──────── Supplied material ────────
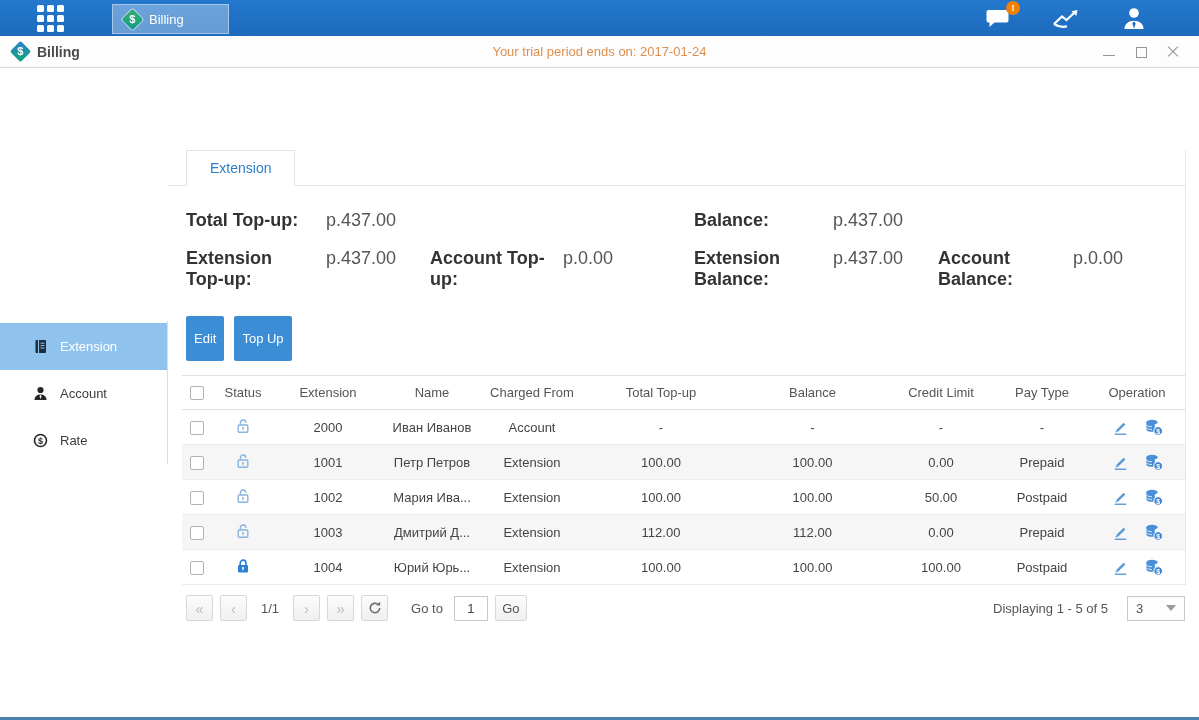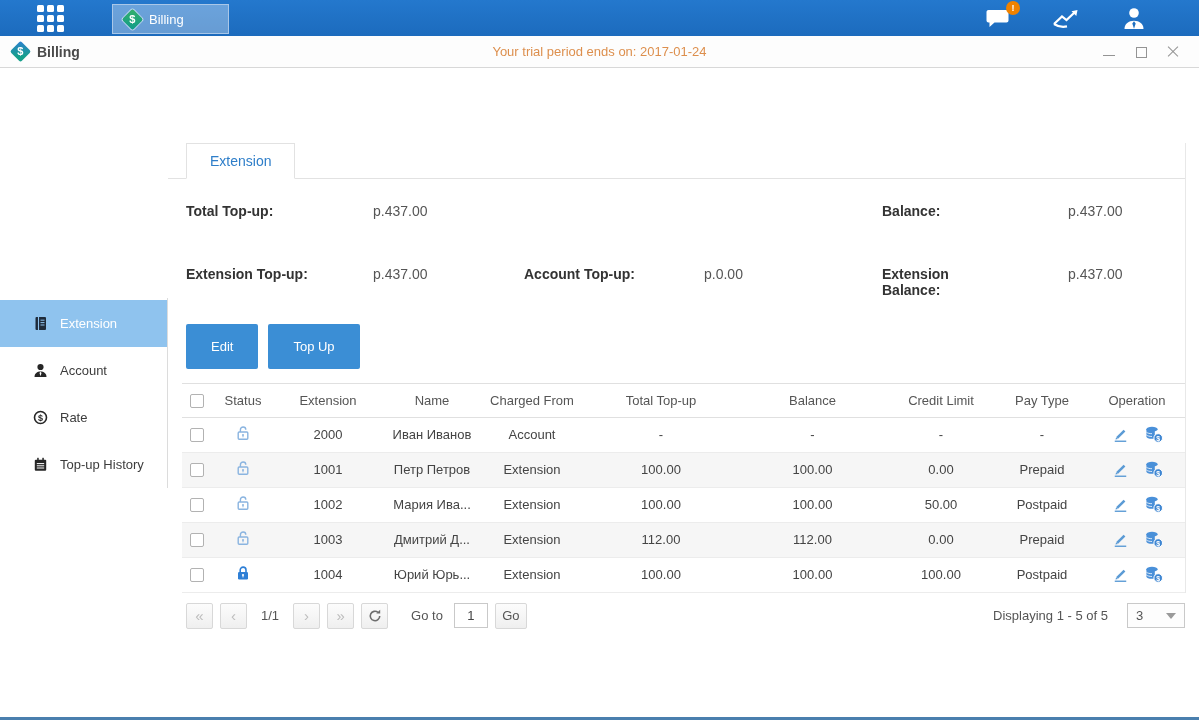"Total Top-up:" .summary { font-size: 14px -> 18px; gap: 47px -> none }
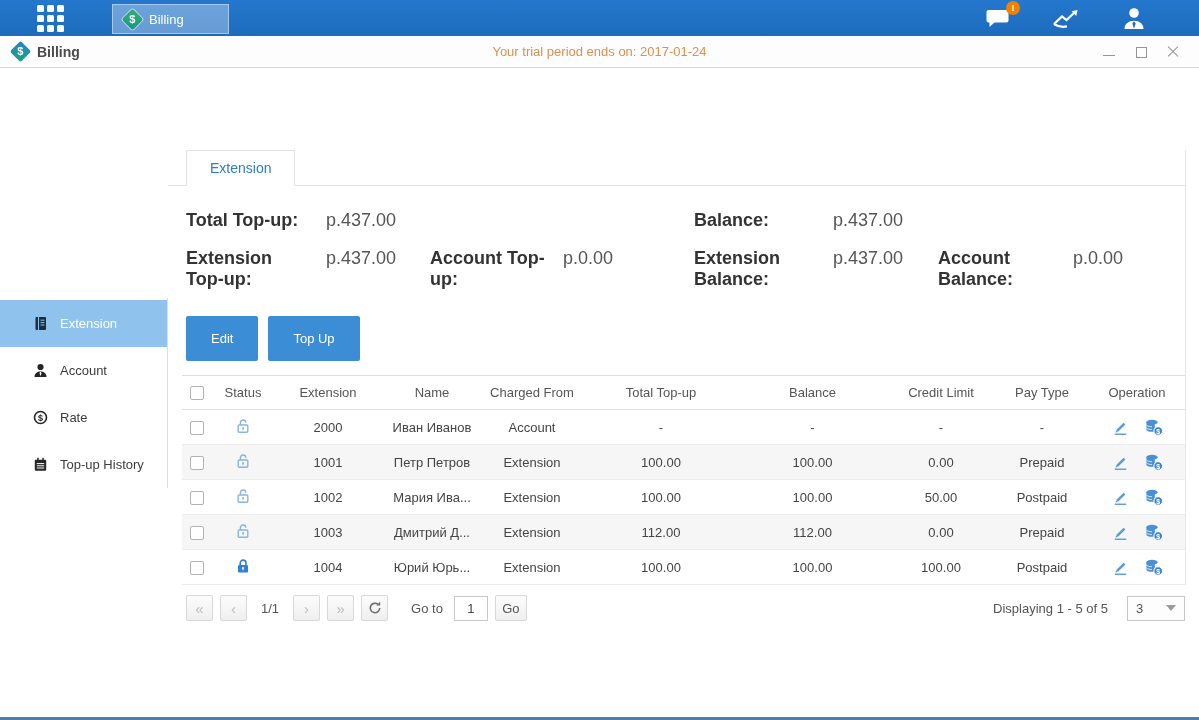"Edit" .btn-primary { padding: 0 25px -> 0 8px }
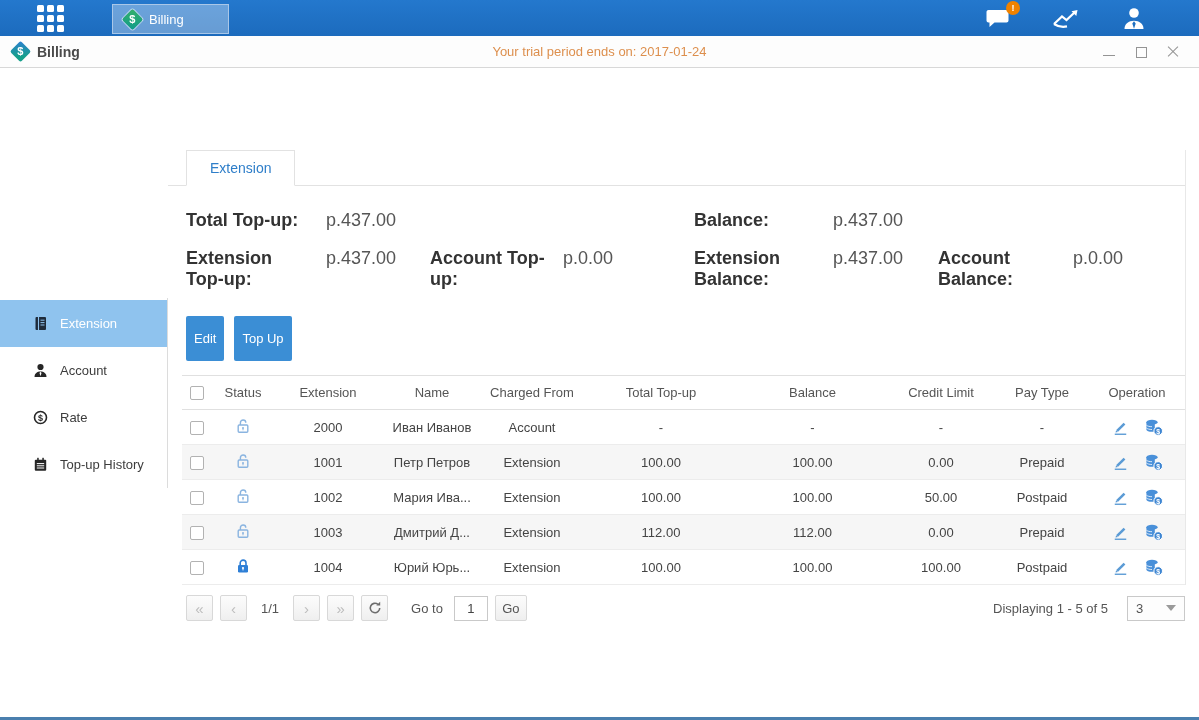"Top-up History" div.side-item { html: <div> <svg> <rect></rect> <rect></rect> <rect></rect> <path></path> </svg> <span>Top-up History</span> </div> -> none }
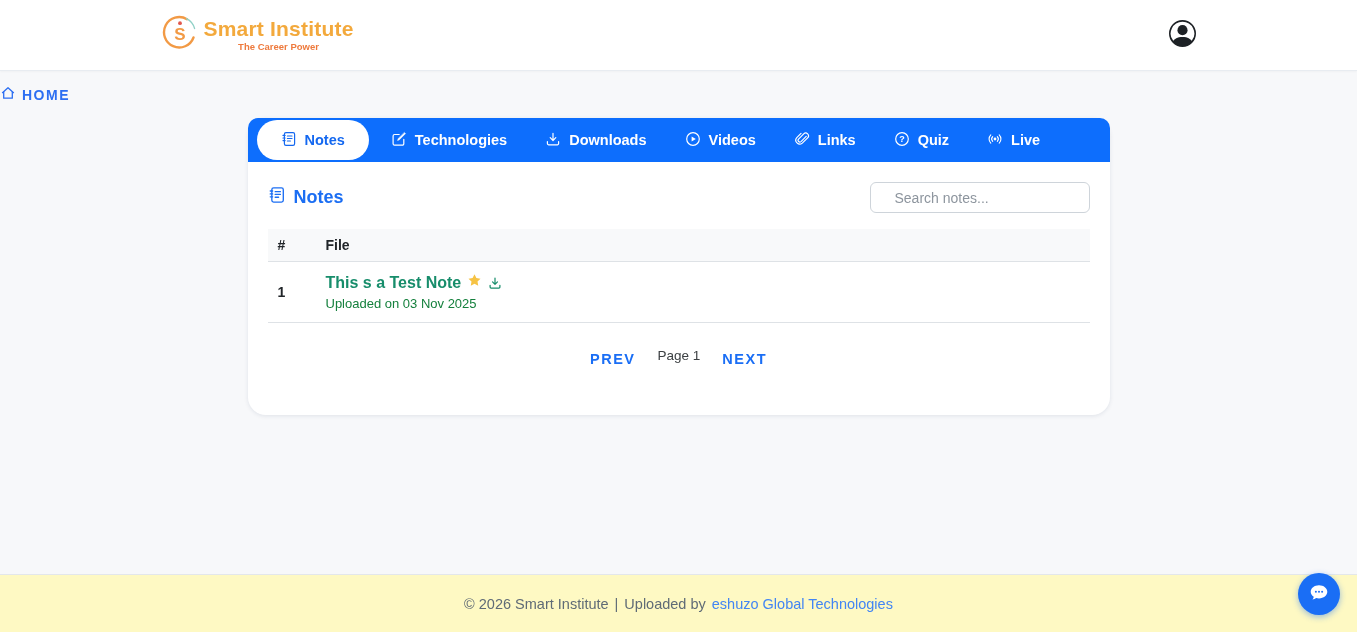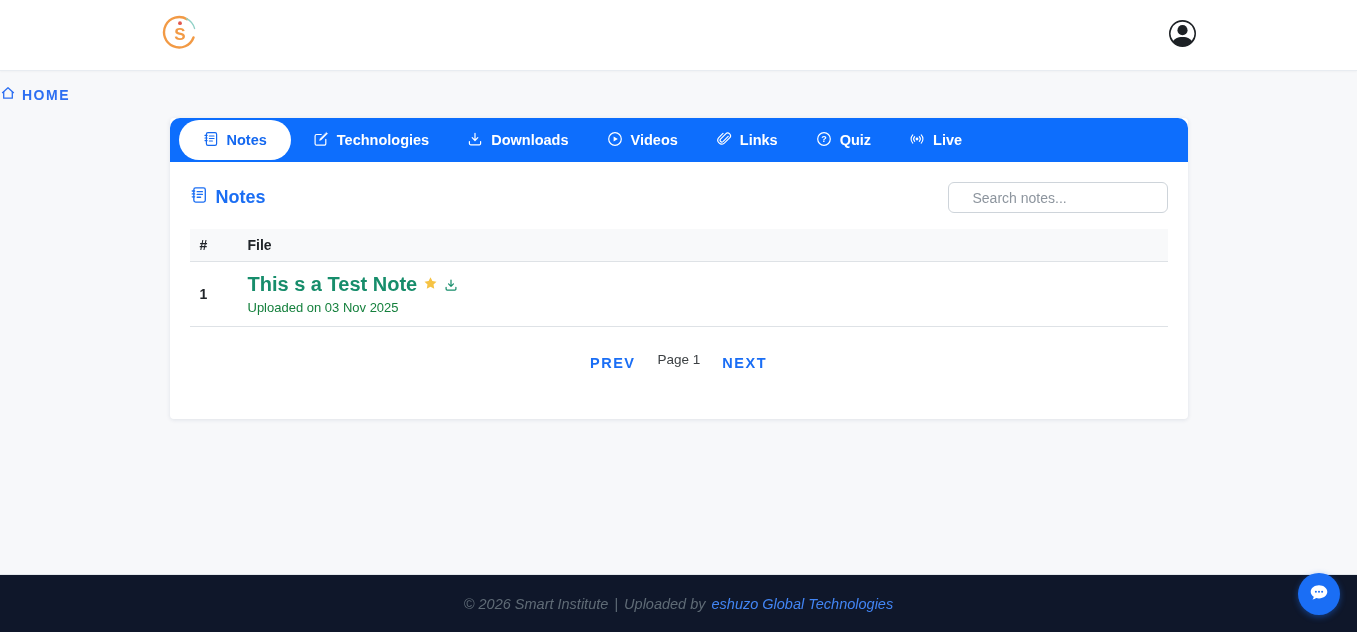"Smart Institute" span.brand-text { html: none -> <span> <span>Smart Institute</span> <span>The Career Power</span> </span> }
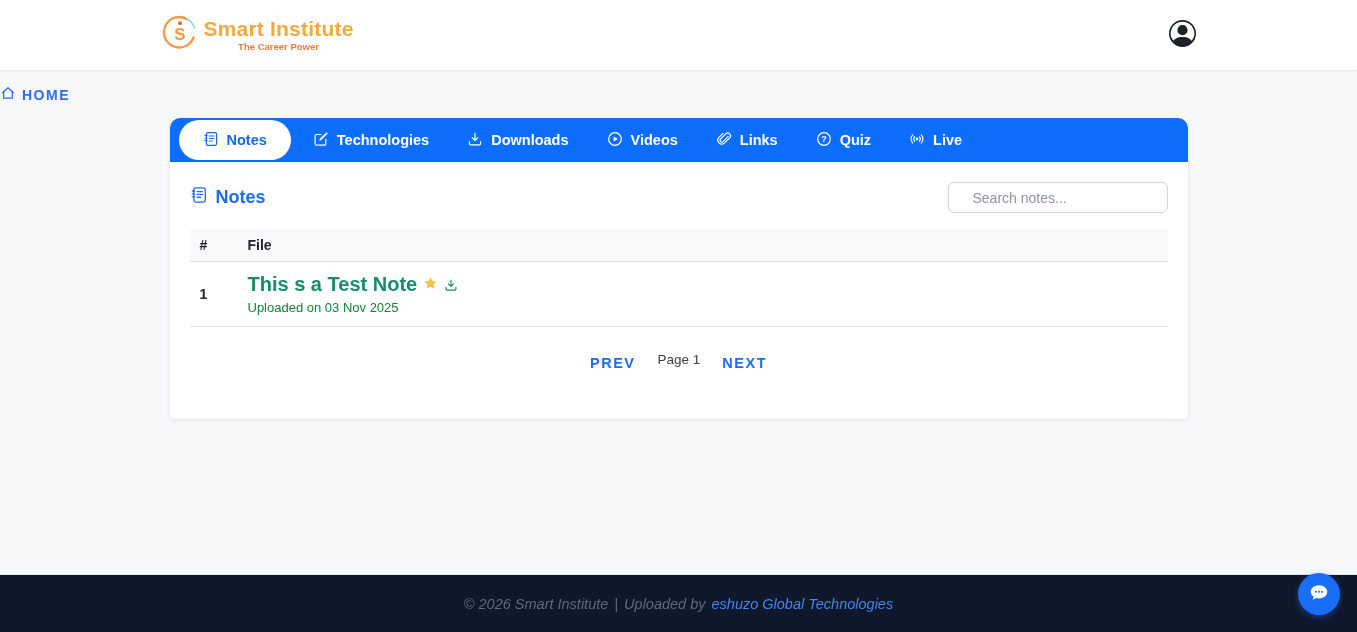"Notes" .card { border-radius: 4px -> 18px; width: 1018px -> 862px }
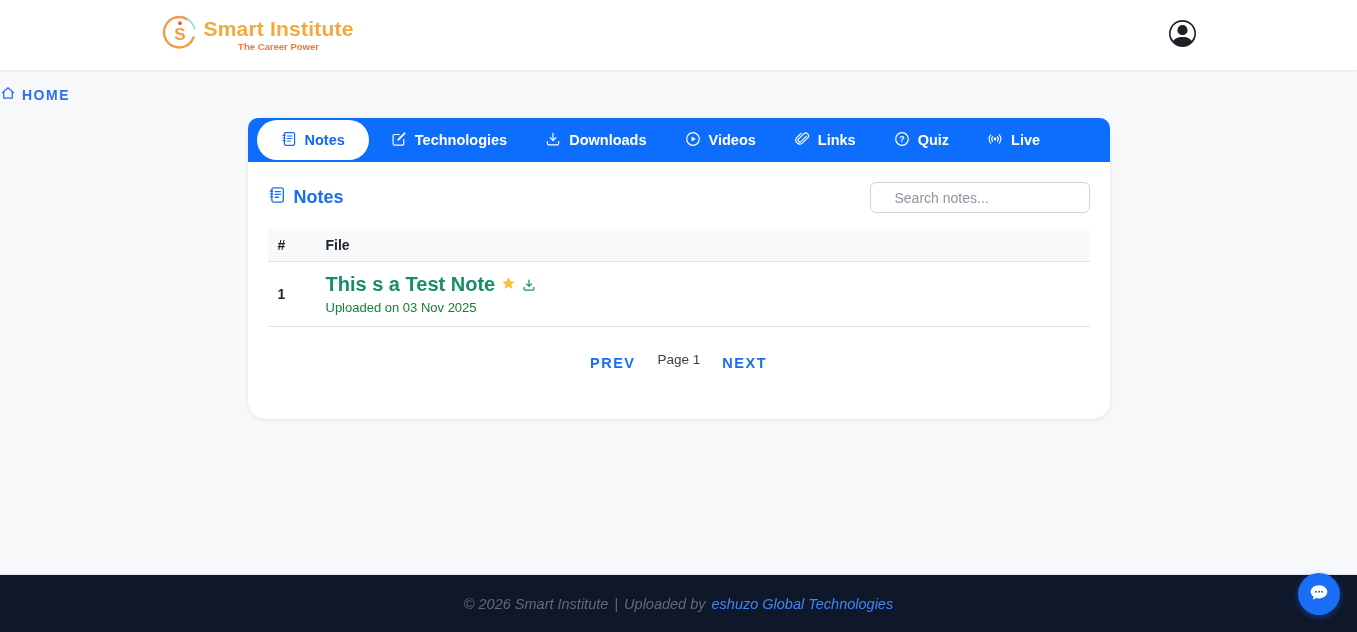"This s a Test Note" .file-link { font-size: 20px -> 16px }
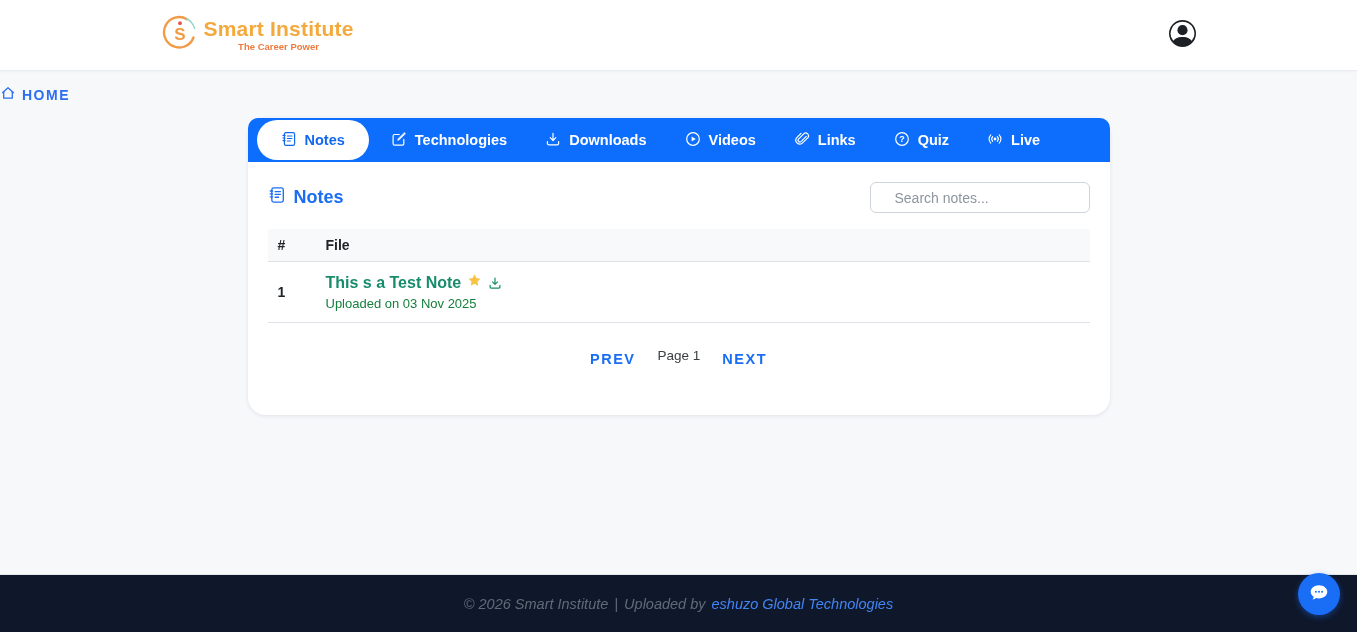"© 2026 Smart Institute" .app-footer { background: #0f172a -> #fef9c3; font-style: italic -> none }
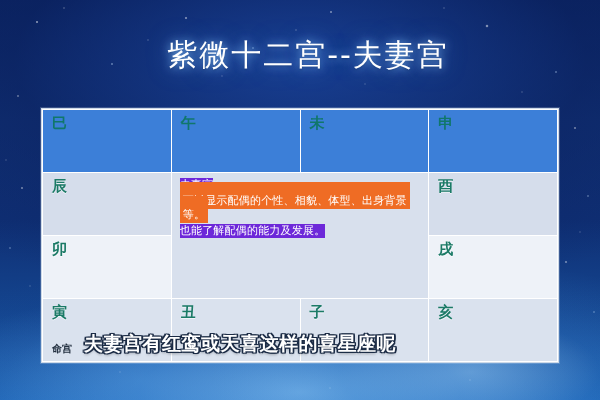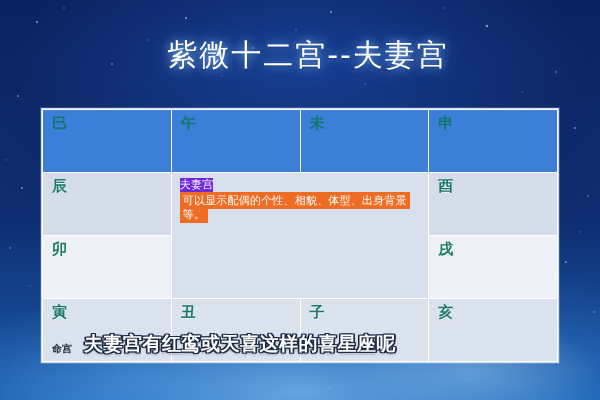"可以显示配偶的个性、相貌、体型、出身背景等。" .desc p.wrap span { padding: 2px 3px 2px 3px -> 12px 3px 2px 3px }
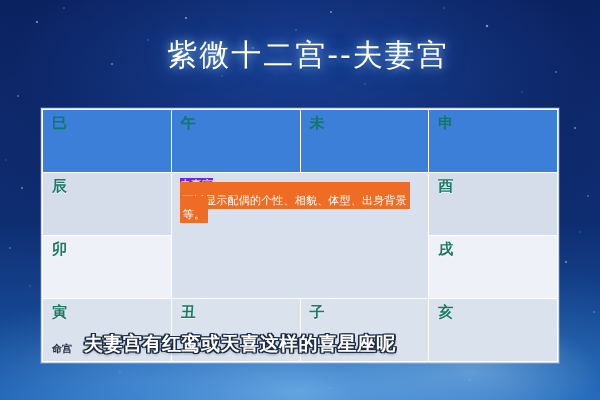"也能了解配偶的能力及发展。" p { html: none -> <p>也能了解配偶的能力及发展。</p> }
────────
> **What needs to be done**: Above are the records; repeat them exactly, omitting every picture.

> **Answer**:
"Total Top-up:" .summary { font-size: 14px -> 18px; gap: 47px -> none }
"Edit" .btn-primary { padding: 0 25px -> 0 8px }
"Top-up History" div.side-item { html: <div> <svg> <rect></rect> <rect></rect> <rect></rect> <path></path> </svg> <span>Top-up History</span> </div> -> none }
"Smart Institute" span.brand-text { html: none -> <span> <span>Smart Institute</span> <span>The Career Power</span> </span> }
"Notes" .card { border-radius: 4px -> 18px; width: 1018px -> 862px }
"This s a Test Note" .file-link { font-size: 20px -> 16px }
"© 2026 Smart Institute" .app-footer { background: #0f172a -> #fef9c3; font-style: italic -> none }
"可以显示配偶的个性、相貌、体型、出身背景等。" .desc p.wrap span { padding: 2px 3px 2px 3px -> 12px 3px 2px 3px }
"也能了解配偶的能力及发展。" p { html: none -> <p>也能了解配偶的能力及发展。</p> }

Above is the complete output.